Getting started
Everything here runs on CPU. There's no model download, no dataset fetch, and no training step that takes longer than a few seconds.
Install
pip install -e ".[dev]"
pytest
Expected output: 87 passed. If any of the gradient or
parity tests fail, the RL recipe in later phases will silently learn
wrong updates — do not proceed.
Example 1 — latent reasoning with fixed K
The simplest invocation: encode a context, run K latent steps, look at the trajectory and its log-probability.
import torch
from noesis.backbone import TinyTransformer
from noesis.thought import (
LatentReasoner,
StochasticLatentLoop,
trajectory_log_prob,
)
backbone = TinyTransformer(vocab_size=128, d_model=64, n_layers=4, max_seq_len=128)
loop = StochasticLatentLoop(d=64, sigma_init=0.1)
reasoner = LatentReasoner(backbone, loop)
input_ids = torch.randint(0, 128, (2, 10))
out = reasoner.think(input_ids, K=4) # 4 latent thought steps
# Trajectory log-prob; REINFORCE backprops through this.
log_p = trajectory_log_prob(out.mus, out.epsilons, loop.sigma) # (B,)
The K=0 path is byte-identical to the bare backbone, by test.
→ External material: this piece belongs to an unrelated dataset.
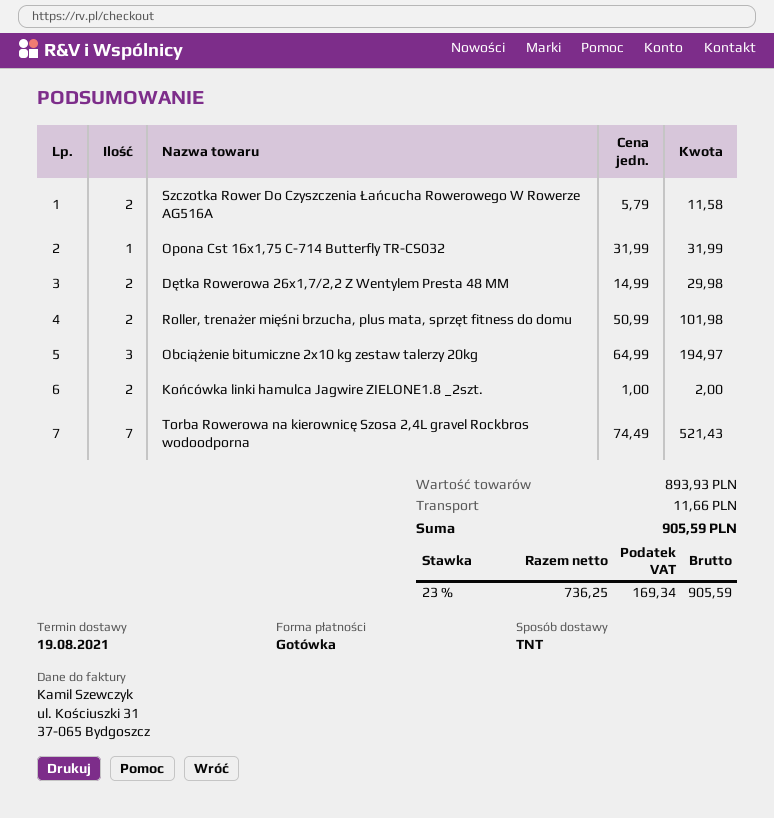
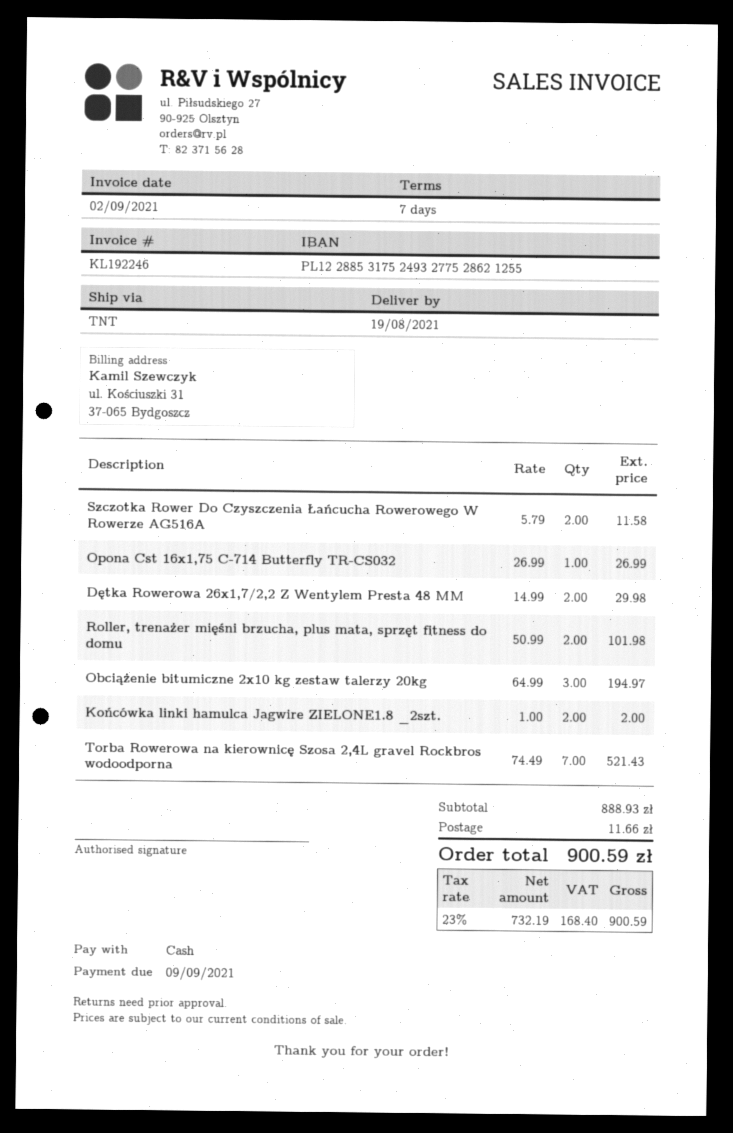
Opona Cst 16x1,75 C-714 Butterfly TR-CS032: 1 x 31.99 = 31.99 -> 1 x 26.99 = 26.99
subtotal: 893.93 -> 888.93
net: 736.25 -> 732.19
tax: 23% = 169.34 -> 23% = 168.40
total: 905.59 -> 900.59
Try
reasoner.think(input_ids, K=0) and compare to
backbone.forward(backbone.embed(input_ids)) — they
match exactly.
Example 2 — autoregressive generation with thinking
The full inference protocol from spec §2.1: emit <bot>,
run K latent steps in the KV cache (no tokens emitted), emit
<eot>, resume language mode.
from noesis.thought import ModeController, generate
# Reserve two vocab IDs for bot and eot. Later phases learn to emit them.
ctl = ModeController(bot_token_id=126, eot_token_id=127, default_K=4)
prompt = torch.tensor([[10, 20, 30, 40]])
out = generate(
reasoner, ctl, prompt,
max_new_tokens=16,
temperature=0.0,
force_think_at={2}, # force a think block at the 3rd new token (testing)
)
# out: (1, 4 + 16) -- latent thoughts are in the KV cache, NOT in the token sequence.
The force_think_at argument is for testing before the
model is trained to emit <bot> on its own; drop it
once Phase 2 SFT is run.
Example 3 — one Phase 5 step (REINFORCE + KL)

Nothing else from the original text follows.